Engagiere dich für das Vergessene – er hat es behalten. Setzen Sie sich für Gerechtigkeit ein, „die Tradition der Vergessenen“⁶. Gleichzeitig mit dieser Rezension schrieb er:
EU
ICH HABE NICHT MEHR
HOFFNUNG
BLINDE
SPRECHEN SIE ÜBER EINS
AUSFAHRT
EU
ICH SEHE⁷
Der Text begann mit einer Aussage von Carl Schmitt über die Grenzen des Rechts. Stellen wir uns nun die Frage: Gibt es in der Kunst, insbesondere im Kino, Grenzen für die Reaktion auf den Ausnahmezustand? Können wir auch heute noch über die Darstellung des palästinensischen Schmerzes und Kampfes sprechen? Wenn ja, müssen wir nur auf anderen Antworten und Absichten bestehen – die offensichtlich auf einer verantwortungsvollen Decoupage, der Übersetzung unserer unmöglichen Fetzen basieren –, wie etwa der der Poesie; Wenn nicht, erinnere ich mich an Darwishs Worte in Palästina als Metapher: Sie haben gewonnen, „es wird das Ende sein“.
*Edward Galen Er hat einen Abschluss in Literatur von der UESPI.
Aufzeichnungen
¹ DELEUZE, Gilles. Das Zeitbild. São Paulo: Brasiliense, 1990.
² GODARD, Jean-Luc. Filmgeschichte(n). São Paulo: Luna Parque e Fósforo, 2022.
³ BLANCHOT, Maurice. Das unendliche Gespräch: das Pluralwort. São Paulo: Escuta, 2001.
⁴ Charaktere aus der Zauberberg (1924), von Thomas Mann. In diesen Beziehungen herrscht ein echtes Flair, aber es gibt keine wirkliche Identität zwischen dem einen und dem anderen.
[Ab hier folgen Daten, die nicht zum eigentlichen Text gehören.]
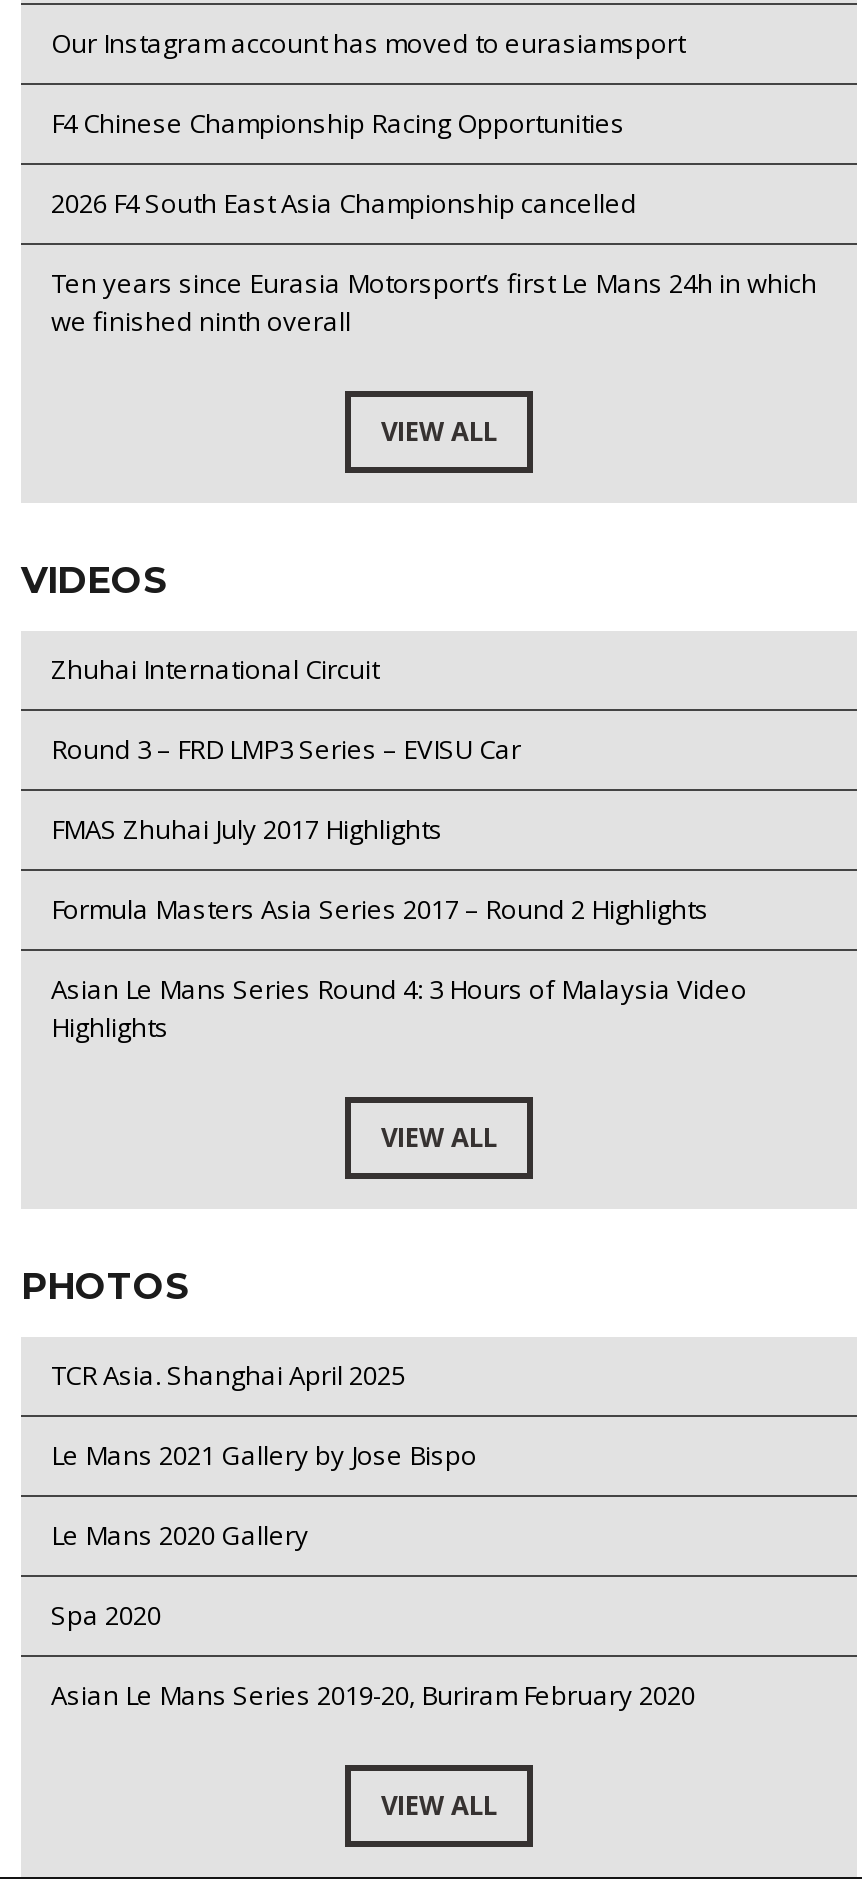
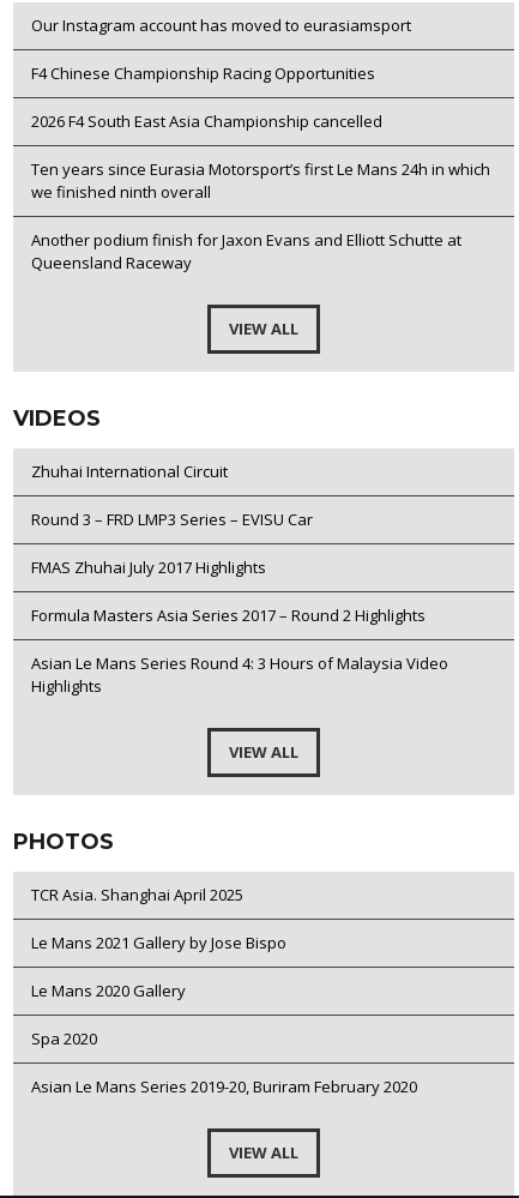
none -> [31,228,461,273] Another podium finish for Jaxon Evans and Elliott Schutte at | Queensland Raceway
⁵ GODARD, Jean-Luc. Einführung in eine wahre Geschichte des Kinos. São Paulo: Martins Fontes, 1989.
⁶ AGAMBEN, Giorgio. Prosa-Idee. Belo Horizonte: Authentisch, 2012.
⁷ Six fois deux/Sur et sous la communication (1976). Ich glaube, dass der hier rezensierte Film einen Wendepunkt in Godards Karriere darstellt. Deshalb habe ich im Titel auf zwei ähnliche Filme seiner Autorschaft verwiesen: Ich grüße dich, Marie (1985) und Ich grüße dich, Sarajevo (1993), in dem die Veranstaltung als solche – sei es Schwangerschaft oder Krieg – ist willkommen.